Work request — When a line below holds the string "items", show that line.

Before-and-after page screenshots
------------

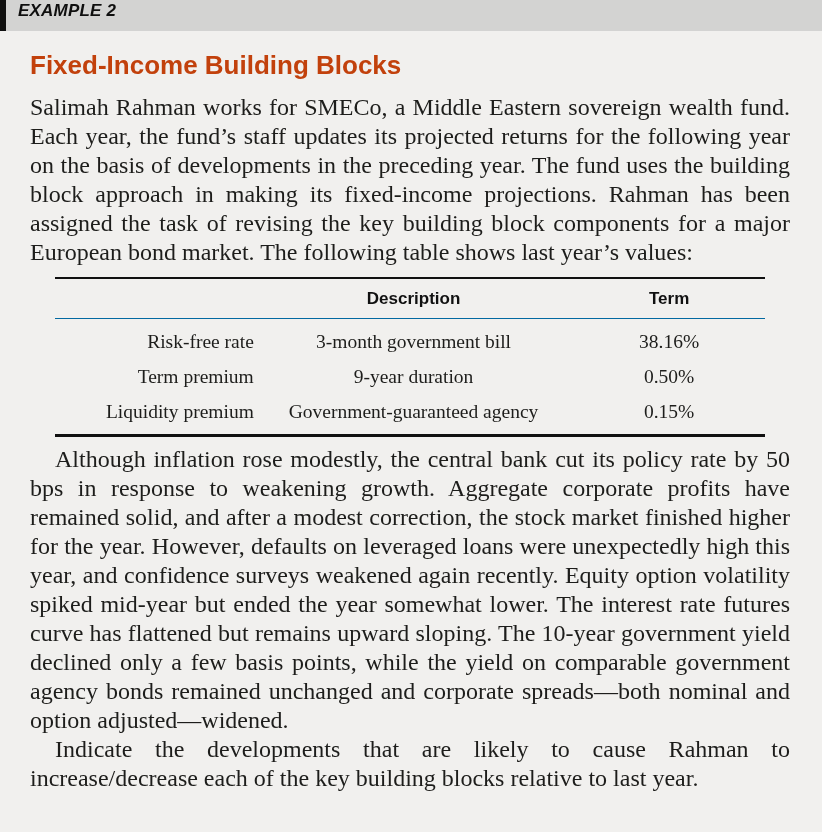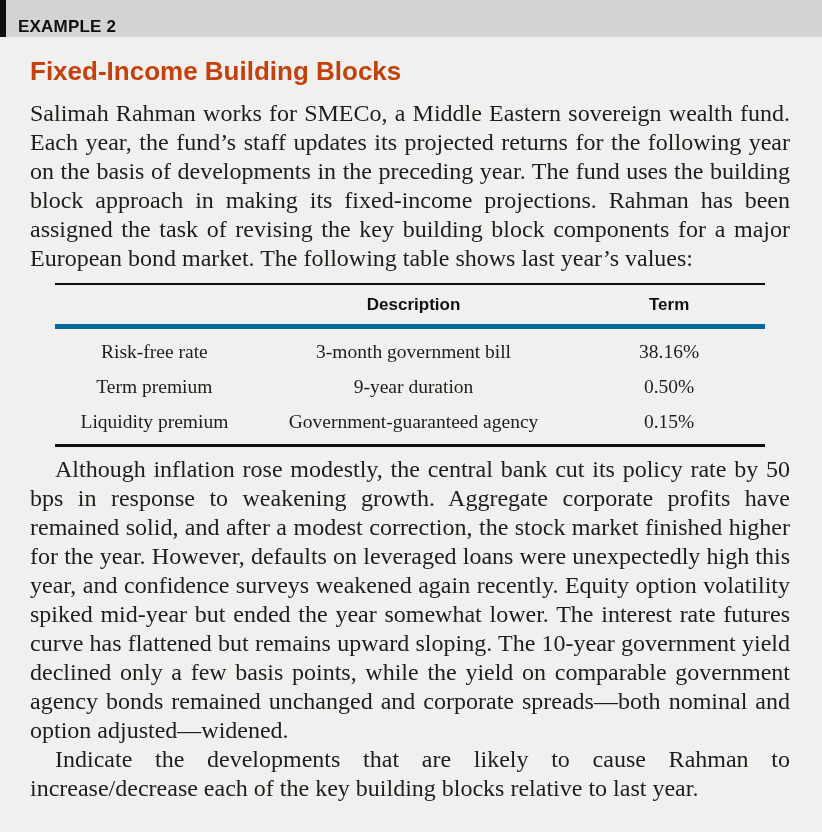--- a/index.html
+++ b/index.html
@@ -16,9 +16,10 @@
   }
   .banner {
     display: flex;
-    align-items: flex-end;
-    height: 37px;
+    align-items: flex-start;
+    height: 31px;
     background: #d3d3d2;
+    font-style: italic;
   }
   .banner-bar {
     width: 6px;

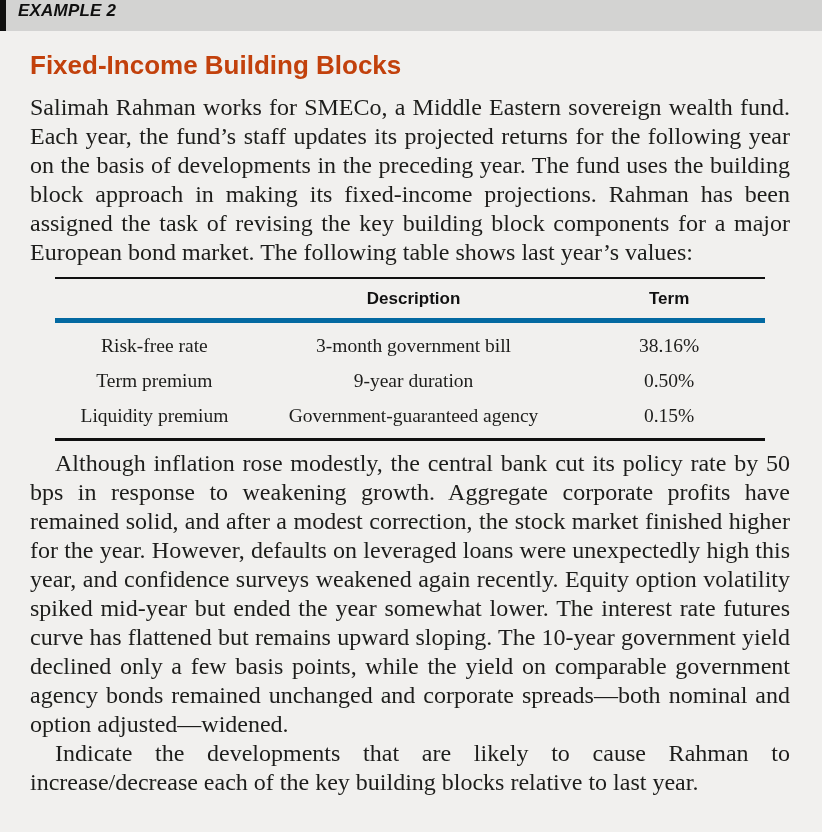--- a/index.html
+++ b/index.html
@@ -68,7 +68,7 @@
     color: #111;
     text-align: center;
     padding: 10px 0 9px 0;
-    border-bottom: 5px solid #0369a1;
+    border-bottom: 1px solid #0369a1;
   }
   table.values-table th.c1 { width: 28%; }
   table.values-table th.c2 { width: 45%; }

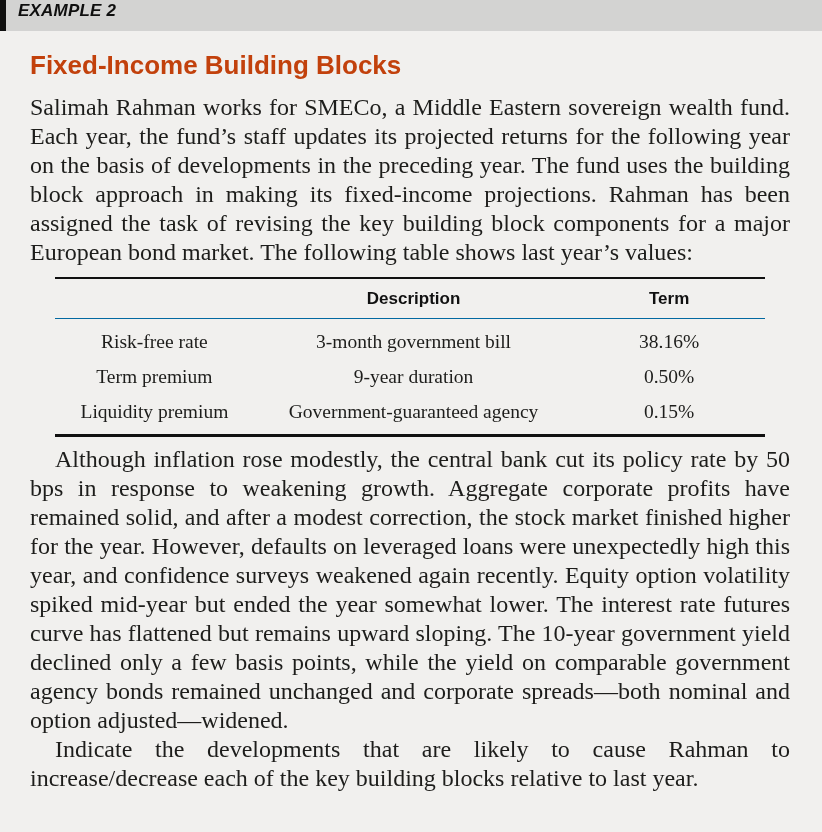--- a/index.html
+++ b/index.html
@@ -78,7 +78,7 @@
     line-height: 25px;
     padding: 5px 0;
   }
-  table.values-table td.c1 { text-align: center; }
+  table.values-table td.c1 { text-align: right; }
   table.values-table td.c2 { text-align: center; }
   table.values-table td.c3 { text-align: center; }
   table.values-table tbody tr:first-child td { padding-top: 10px; }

------------

Response for this exercise —
-    align-items: flex-end;
+    align-items: flex-start;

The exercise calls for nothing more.